A journal can also increase its impact factor by citing previously published papers. Therefore, the European Association of Science Editors advised in 2007 that the impact factor should be used cautiously to measure and compare peer-reviewed scientific journals, and should not be used to evaluate specific research or researchers.

Pressure on Publishers

It seems impossible to rely on the impact factor in future to measure the quality of scientific journals, especially with the recent growth of free publications. The lack of quality standards for scientific journals, other than the impact factor, puts pressure on subscription-based journals that users have to pay for and may force them to become free. Publishing houses will then have to rethink how to get economic returns from academic journals.

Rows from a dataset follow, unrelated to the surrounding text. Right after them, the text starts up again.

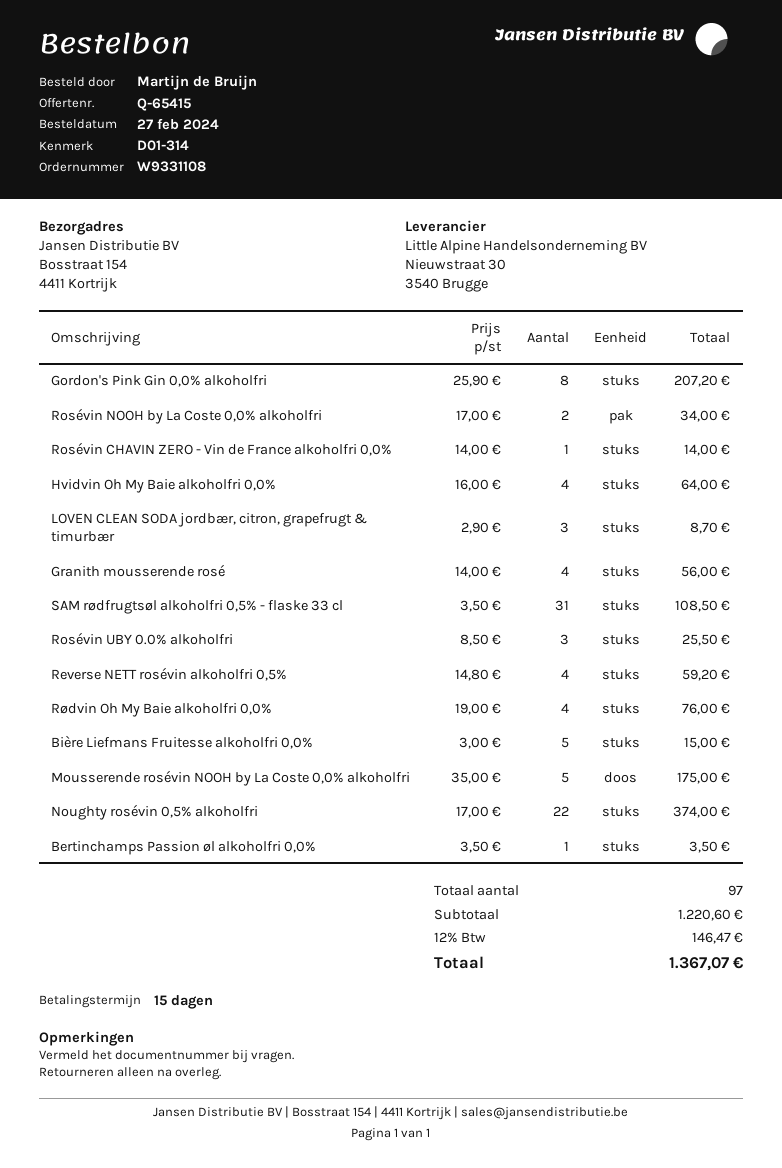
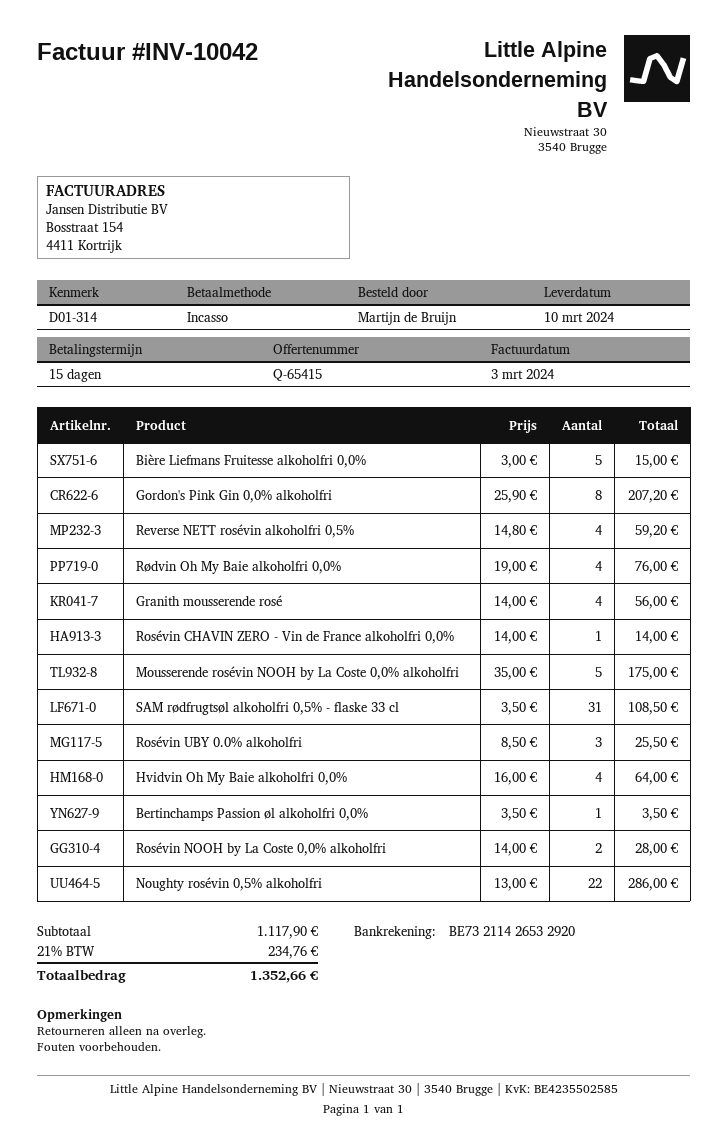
Rosévin NOOH by La Coste 0,0% alkoholfri: 2 x 17.00 = 34.00 -> 2 x 14.00 = 28.00
LOVEN CLEAN SODA jordbær, citron, grapefrugt & timurbær: 3 x 2.90 = 8.70 -> none
Noughty rosévin 0,5% alkoholfri: 22 x 17.00 = 374.00 -> 22 x 13.00 = 286.00
subtotal: 1220.60 -> 1117.90
tax: 12% = 146.47 -> 21% = 234.76
total: 1367.07 -> 1352.66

Many bodies are striving to find a new research quality index on which everyone agrees. They are trying to find standards for scientific articles which reduce the weight of the impact factor, the number of citations, the number of participating researchers and their majors, and the language and style of research, but this work is still ongoing.

Establishing an Arab journals’ impact factor is an attempt to keep pace with the rapid development in the world of scientific publishing, and to benefit from the success of free online journals. It might also be the beginning of establishing many free online scientific journals at Arab universities and research centres. Such journals may achieve widespread reach in the world’s scientific publishing outlets.

Tarek Kapiel is an academic, writer, translator, and science editor. He is an assistant professor of botany and microbiology at Cairo University’s Faculty of Science. He is also a member of the Culture and Knowledge Committee and a fellow of the Academy of Scientific Research and Technology at Egypt’s Ministry of Higher Education.